Extracted information>
▽
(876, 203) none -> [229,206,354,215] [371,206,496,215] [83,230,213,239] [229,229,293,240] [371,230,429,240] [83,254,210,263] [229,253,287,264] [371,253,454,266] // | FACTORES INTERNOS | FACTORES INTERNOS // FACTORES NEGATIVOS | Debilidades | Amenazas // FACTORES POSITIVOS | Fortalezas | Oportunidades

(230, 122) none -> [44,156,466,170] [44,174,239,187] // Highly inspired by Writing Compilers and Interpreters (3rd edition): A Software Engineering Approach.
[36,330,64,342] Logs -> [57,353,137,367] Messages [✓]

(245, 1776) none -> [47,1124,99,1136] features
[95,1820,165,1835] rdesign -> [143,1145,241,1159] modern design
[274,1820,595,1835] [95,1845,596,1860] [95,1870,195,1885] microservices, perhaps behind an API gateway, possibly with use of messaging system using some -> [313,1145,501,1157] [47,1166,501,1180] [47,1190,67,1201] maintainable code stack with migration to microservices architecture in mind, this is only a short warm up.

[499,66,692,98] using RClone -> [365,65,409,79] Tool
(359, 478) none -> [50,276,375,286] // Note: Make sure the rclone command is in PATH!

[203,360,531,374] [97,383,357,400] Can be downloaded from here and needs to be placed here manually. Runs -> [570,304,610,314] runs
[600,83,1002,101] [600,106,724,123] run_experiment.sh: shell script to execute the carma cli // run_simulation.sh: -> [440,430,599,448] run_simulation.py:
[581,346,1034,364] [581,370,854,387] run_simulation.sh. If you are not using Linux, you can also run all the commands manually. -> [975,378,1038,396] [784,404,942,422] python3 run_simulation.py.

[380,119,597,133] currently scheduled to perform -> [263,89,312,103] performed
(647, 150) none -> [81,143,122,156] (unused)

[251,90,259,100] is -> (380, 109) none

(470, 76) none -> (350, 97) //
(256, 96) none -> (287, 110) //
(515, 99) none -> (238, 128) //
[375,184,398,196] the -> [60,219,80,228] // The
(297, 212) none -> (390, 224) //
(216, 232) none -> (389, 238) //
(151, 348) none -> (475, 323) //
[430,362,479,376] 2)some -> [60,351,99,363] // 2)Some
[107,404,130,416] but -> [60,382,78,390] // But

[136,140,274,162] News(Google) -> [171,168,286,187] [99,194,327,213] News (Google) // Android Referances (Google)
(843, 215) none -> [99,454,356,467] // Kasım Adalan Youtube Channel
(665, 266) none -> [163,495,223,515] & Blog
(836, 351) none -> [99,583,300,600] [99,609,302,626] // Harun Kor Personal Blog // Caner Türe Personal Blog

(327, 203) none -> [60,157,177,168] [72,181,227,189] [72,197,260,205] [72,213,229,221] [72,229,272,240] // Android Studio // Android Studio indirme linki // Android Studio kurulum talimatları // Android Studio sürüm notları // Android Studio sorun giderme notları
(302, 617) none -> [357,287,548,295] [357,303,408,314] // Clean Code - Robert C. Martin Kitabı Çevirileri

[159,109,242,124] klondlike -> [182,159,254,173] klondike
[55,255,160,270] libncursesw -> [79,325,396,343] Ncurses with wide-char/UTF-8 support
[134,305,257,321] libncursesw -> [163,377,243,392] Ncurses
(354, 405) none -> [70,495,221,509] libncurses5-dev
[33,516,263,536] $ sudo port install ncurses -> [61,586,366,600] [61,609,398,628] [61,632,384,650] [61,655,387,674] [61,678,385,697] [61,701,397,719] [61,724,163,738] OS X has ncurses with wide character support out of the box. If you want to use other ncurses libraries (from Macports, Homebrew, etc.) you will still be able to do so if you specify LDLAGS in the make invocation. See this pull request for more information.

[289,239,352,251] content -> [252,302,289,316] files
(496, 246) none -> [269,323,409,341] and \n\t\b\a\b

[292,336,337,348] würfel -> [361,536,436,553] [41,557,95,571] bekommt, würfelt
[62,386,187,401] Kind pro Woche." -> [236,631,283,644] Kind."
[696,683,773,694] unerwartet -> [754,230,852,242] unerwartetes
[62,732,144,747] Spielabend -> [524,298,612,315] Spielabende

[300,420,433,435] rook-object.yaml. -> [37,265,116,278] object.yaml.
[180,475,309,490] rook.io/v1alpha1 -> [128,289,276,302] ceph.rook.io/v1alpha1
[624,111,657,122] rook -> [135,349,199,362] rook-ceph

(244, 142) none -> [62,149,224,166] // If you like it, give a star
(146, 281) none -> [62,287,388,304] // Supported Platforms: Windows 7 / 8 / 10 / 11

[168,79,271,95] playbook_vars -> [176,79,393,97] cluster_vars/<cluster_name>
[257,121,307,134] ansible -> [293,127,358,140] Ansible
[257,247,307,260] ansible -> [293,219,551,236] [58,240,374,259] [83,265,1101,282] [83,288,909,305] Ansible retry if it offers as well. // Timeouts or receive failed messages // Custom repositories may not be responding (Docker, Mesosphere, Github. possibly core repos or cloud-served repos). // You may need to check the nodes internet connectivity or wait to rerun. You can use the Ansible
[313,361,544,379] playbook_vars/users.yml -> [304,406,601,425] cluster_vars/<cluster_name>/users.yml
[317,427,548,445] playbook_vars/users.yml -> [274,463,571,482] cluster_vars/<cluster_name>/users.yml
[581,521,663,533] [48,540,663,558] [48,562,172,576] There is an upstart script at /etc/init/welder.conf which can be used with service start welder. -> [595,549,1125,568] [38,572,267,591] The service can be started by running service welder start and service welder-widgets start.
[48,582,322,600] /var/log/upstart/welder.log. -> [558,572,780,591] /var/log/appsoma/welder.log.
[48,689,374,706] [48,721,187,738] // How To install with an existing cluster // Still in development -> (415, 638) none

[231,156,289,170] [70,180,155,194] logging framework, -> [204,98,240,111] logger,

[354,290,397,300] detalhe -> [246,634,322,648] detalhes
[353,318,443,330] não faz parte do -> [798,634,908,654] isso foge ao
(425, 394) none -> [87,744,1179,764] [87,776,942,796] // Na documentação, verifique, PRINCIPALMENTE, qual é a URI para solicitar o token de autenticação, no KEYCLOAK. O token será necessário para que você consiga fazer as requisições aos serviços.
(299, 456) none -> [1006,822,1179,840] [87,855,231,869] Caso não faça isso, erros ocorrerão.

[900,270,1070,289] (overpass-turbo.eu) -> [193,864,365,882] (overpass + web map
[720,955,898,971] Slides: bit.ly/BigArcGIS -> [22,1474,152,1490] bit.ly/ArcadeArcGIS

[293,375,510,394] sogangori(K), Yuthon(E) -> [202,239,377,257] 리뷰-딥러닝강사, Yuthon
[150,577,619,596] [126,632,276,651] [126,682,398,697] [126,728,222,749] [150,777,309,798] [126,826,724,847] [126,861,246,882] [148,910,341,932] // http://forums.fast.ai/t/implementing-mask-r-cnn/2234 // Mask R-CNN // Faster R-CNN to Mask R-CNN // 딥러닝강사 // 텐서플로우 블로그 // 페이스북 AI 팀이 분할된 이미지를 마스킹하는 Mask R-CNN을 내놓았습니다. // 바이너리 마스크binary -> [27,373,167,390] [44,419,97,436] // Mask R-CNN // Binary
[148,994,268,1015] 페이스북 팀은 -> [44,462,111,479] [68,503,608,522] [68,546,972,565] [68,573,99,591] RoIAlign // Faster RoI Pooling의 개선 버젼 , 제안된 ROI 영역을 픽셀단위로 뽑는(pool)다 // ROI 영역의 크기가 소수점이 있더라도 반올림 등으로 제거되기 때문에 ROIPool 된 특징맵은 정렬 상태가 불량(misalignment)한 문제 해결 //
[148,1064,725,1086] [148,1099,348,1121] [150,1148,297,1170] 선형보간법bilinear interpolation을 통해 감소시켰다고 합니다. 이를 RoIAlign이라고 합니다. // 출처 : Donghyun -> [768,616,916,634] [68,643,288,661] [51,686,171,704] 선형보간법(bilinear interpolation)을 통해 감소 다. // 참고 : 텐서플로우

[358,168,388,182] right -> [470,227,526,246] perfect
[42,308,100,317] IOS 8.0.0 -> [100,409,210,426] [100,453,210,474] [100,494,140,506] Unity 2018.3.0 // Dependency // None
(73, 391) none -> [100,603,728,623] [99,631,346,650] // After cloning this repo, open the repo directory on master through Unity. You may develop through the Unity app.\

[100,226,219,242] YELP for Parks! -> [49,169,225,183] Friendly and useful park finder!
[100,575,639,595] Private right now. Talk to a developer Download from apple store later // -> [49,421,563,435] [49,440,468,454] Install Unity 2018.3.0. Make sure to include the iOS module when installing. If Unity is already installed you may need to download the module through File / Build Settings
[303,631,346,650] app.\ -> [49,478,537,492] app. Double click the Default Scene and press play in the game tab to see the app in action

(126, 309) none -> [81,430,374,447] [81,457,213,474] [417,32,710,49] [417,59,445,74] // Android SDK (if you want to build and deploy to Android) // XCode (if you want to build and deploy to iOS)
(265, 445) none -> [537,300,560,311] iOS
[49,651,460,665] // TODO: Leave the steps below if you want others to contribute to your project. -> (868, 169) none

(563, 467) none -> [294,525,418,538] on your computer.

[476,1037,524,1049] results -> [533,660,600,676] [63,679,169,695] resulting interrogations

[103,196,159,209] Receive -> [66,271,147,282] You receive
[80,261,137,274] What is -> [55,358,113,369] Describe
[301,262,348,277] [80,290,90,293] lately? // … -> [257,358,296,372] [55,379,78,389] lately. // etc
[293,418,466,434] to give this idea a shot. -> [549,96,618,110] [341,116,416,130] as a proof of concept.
△
Exercise instructions> Among the entries above, the lines between the ones containing "(665, 266) none -> [163,495,223,515] & Blog" and "[257,121,307,134] ansible ->", inclusive, are to be transcribed exactly. No other line is to be given.

Written reply>
(665, 266) none -> [163,495,223,515] & Blog
(836, 351) none -> [99,583,300,600] [99,609,302,626] // Harun Kor Personal Blog // Caner Türe Personal Blog

(327, 203) none -> [60,157,177,168] [72,181,227,189] [72,197,260,205] [72,213,229,221] [72,229,272,240] // Android Studio // Android Studio indirme linki // Android Studio kurulum talimatları // Android Studio sürüm notları // Android Studio sorun giderme notları
(302, 617) none -> [357,287,548,295] [357,303,408,314] // Clean Code - Robert C. Martin Kitabı Çevirileri

[159,109,242,124] klondlike -> [182,159,254,173] klondike
[55,255,160,270] libncursesw -> [79,325,396,343] Ncurses with wide-char/UTF-8 support
[134,305,257,321] libncursesw -> [163,377,243,392] Ncurses
(354, 405) none -> [70,495,221,509] libncurses5-dev
[33,516,263,536] $ sudo port install ncurses -> [61,586,366,600] [61,609,398,628] [61,632,384,650] [61,655,387,674] [61,678,385,697] [61,701,397,719] [61,724,163,738] OS X has ncurses with wide character support out of the box. If you want to use other ncurses libraries (from Macports, Homebrew, etc.) you will still be able to do so if you specify LDLAGS in the make invocation. See this pull request for more information.

[289,239,352,251] content -> [252,302,289,316] files
(496, 246) none -> [269,323,409,341] and \n\t\b\a\b

[292,336,337,348] würfel -> [361,536,436,553] [41,557,95,571] bekommt, würfelt
[62,386,187,401] Kind pro Woche." -> [236,631,283,644] Kind."
[696,683,773,694] unerwartet -> [754,230,852,242] unerwartetes
[62,732,144,747] Spielabend -> [524,298,612,315] Spielabende

[300,420,433,435] rook-object.yaml. -> [37,265,116,278] object.yaml.
[180,475,309,490] rook.io/v1alpha1 -> [128,289,276,302] ceph.rook.io/v1alpha1
[624,111,657,122] rook -> [135,349,199,362] rook-ceph

(244, 142) none -> [62,149,224,166] // If you like it, give a star
(146, 281) none -> [62,287,388,304] // Supported Platforms: Windows 7 / 8 / 10 / 11

[168,79,271,95] playbook_vars -> [176,79,393,97] cluster_vars/<cluster_name>
[257,121,307,134] ansible -> [293,127,358,140] Ansible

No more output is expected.